ASSIGNMENT = Look in the data below for the line that contains "[415,225,514,243] An admin". Copy that line and the remaining lines exactly.
Top of MATERIAL FOR THIS TASK
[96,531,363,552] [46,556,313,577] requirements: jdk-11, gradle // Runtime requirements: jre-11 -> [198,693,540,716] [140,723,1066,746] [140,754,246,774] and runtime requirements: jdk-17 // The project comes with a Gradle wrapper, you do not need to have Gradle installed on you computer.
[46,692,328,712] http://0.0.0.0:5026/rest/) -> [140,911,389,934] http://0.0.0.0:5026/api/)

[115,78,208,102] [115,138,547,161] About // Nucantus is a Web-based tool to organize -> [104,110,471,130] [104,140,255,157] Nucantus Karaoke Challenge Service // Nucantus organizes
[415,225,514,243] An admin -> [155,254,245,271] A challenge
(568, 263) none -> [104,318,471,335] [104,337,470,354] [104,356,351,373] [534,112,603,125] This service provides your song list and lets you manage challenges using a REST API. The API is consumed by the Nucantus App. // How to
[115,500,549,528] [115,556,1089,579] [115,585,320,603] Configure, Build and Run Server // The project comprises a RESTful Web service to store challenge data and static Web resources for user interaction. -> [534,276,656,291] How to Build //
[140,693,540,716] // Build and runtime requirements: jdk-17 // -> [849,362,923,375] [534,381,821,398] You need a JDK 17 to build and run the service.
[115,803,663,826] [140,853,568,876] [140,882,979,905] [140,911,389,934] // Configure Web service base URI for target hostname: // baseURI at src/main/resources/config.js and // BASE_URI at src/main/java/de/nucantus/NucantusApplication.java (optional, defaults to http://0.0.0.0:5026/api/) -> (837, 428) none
Bottom of MATERIAL FOR THIS TASK
ANSWER FOR THE TASK =
[415,225,514,243] An admin -> [155,254,245,271] A challenge
(568, 263) none -> [104,318,471,335] [104,337,470,354] [104,356,351,373] [534,112,603,125] This service provides your song list and lets you manage challenges using a REST API. The API is consumed by the Nucantus App. // How to
[115,500,549,528] [115,556,1089,579] [115,585,320,603] Configure, Build and Run Server // The project comprises a RESTful Web service to store challenge data and static Web resources for user interaction. -> [534,276,656,291] How to Build //
[140,693,540,716] // Build and runtime requirements: jdk-17 // -> [849,362,923,375] [534,381,821,398] You need a JDK 17 to build and run the service.
[115,803,663,826] [140,853,568,876] [140,882,979,905] [140,911,389,934] // Configure Web service base URI for target hostname: // baseURI at src/main/resources/config.js and // BASE_URI at src/main/java/de/nucantus/NucantusApplication.java (optional, defaults to http://0.0.0.0:5026/api/) -> (837, 428) none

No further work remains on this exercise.